[Task inputs Boundary: Start]
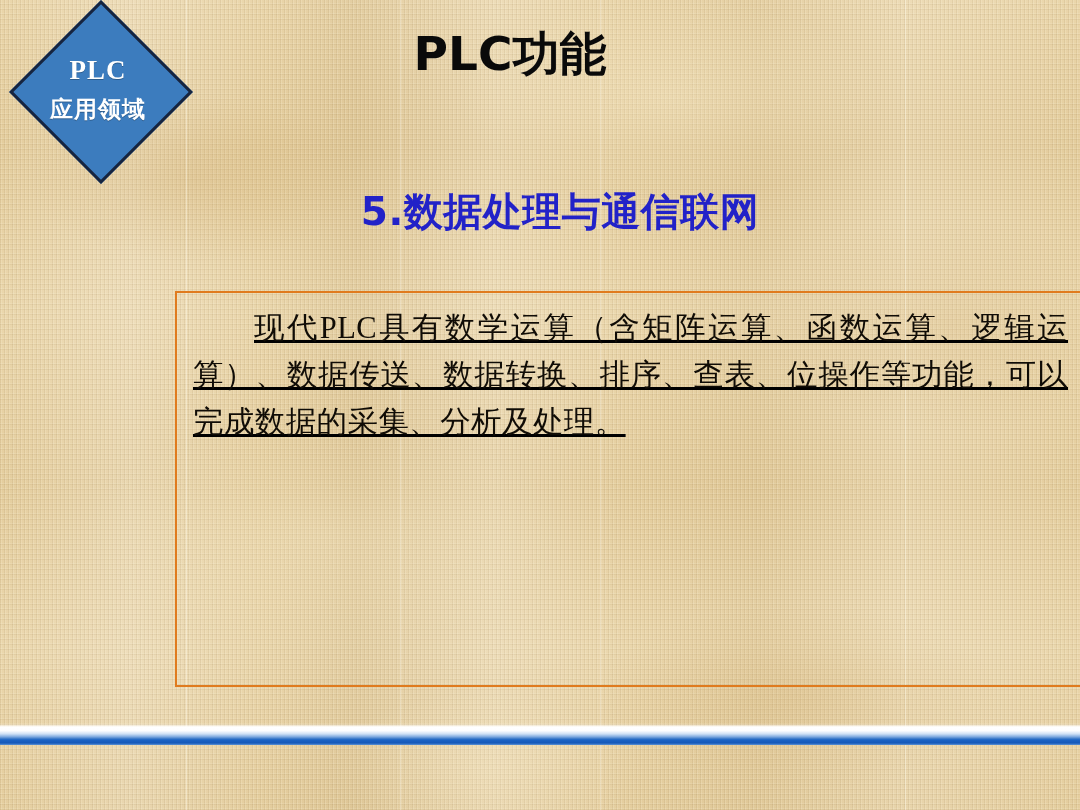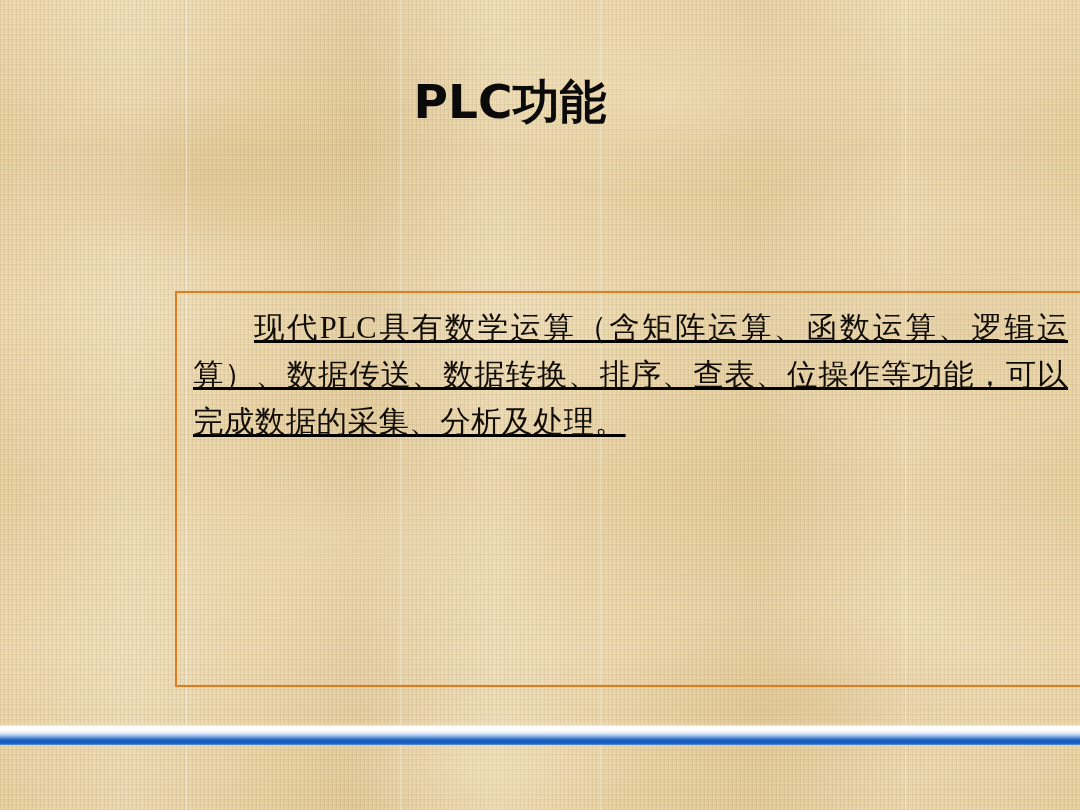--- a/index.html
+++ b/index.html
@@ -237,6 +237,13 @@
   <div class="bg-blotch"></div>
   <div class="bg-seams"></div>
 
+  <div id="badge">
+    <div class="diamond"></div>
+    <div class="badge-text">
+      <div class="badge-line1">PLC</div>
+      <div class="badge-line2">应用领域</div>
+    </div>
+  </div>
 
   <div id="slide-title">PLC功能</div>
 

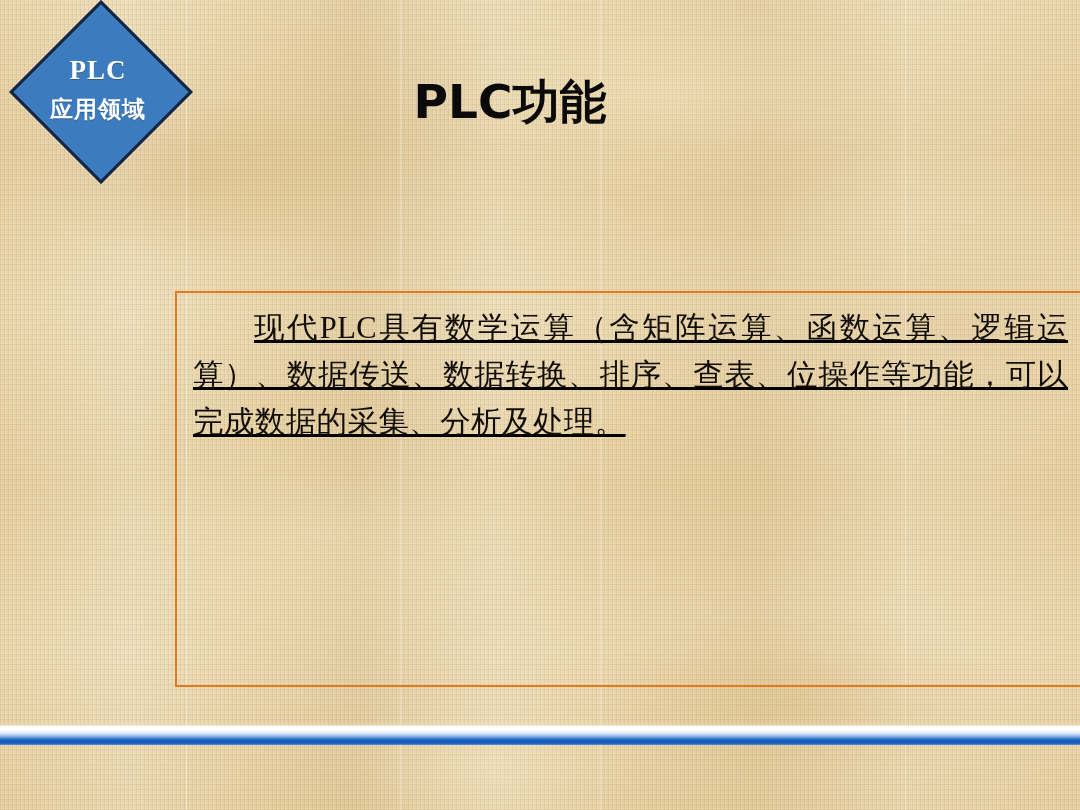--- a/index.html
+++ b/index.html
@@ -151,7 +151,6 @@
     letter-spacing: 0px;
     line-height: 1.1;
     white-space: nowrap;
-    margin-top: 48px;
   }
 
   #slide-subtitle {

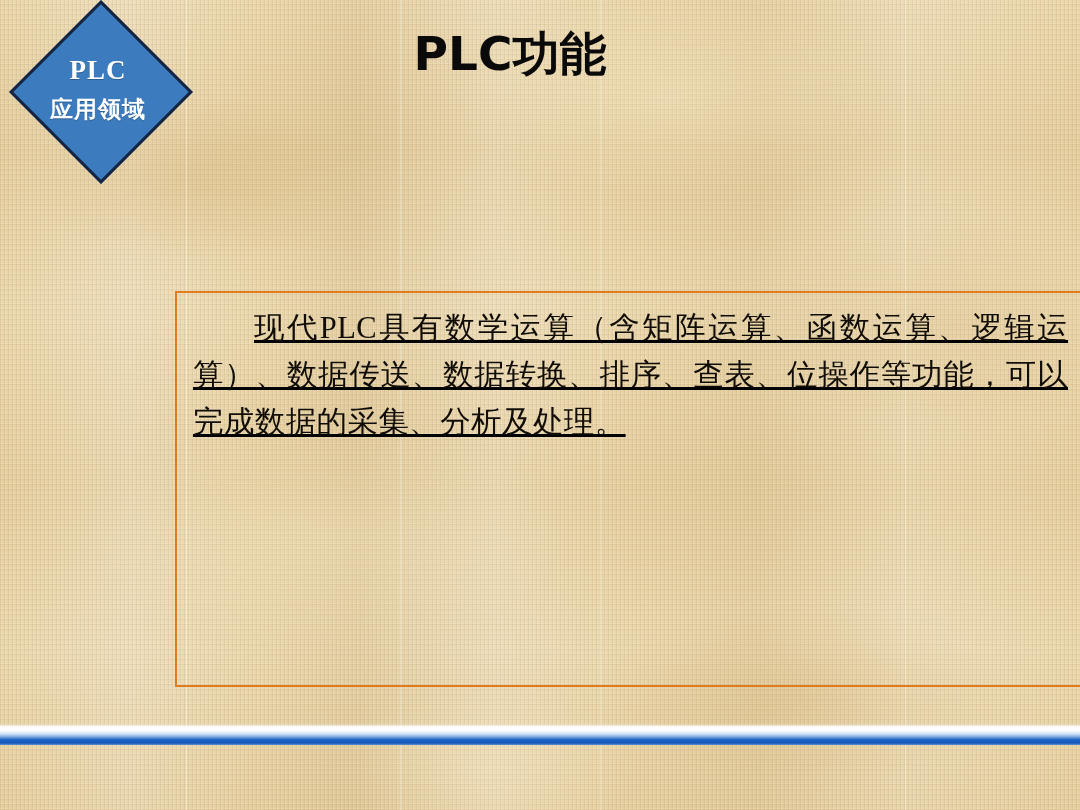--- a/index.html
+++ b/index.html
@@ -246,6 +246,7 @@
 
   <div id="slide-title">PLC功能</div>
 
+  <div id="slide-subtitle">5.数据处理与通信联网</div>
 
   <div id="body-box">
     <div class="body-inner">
[Task inputs Boundary: End]
Work required> Should the entries hold any pictures, please omit those and print the remaining text exactly.

Answer box>
--- a/index.html
+++ b/index.html
@@ -237,6 +237,13 @@
   <div class="bg-blotch"></div>
   <div class="bg-seams"></div>
 
+  <div id="badge">
+    <div class="diamond"></div>
+    <div class="badge-text">
+      <div class="badge-line1">PLC</div>
+      <div class="badge-line2">应用领域</div>
+    </div>
+  </div>
 
   <div id="slide-title">PLC功能</div>
 

--- a/index.html
+++ b/index.html
@@ -151,7 +151,6 @@
     letter-spacing: 0px;
     line-height: 1.1;
     white-space: nowrap;
-    margin-top: 48px;
   }
 
   #slide-subtitle {

--- a/index.html
+++ b/index.html
@@ -246,6 +246,7 @@
 
   <div id="slide-title">PLC功能</div>
 
+  <div id="slide-subtitle">5.数据处理与通信联网</div>
 
   <div id="body-box">
     <div class="body-inner">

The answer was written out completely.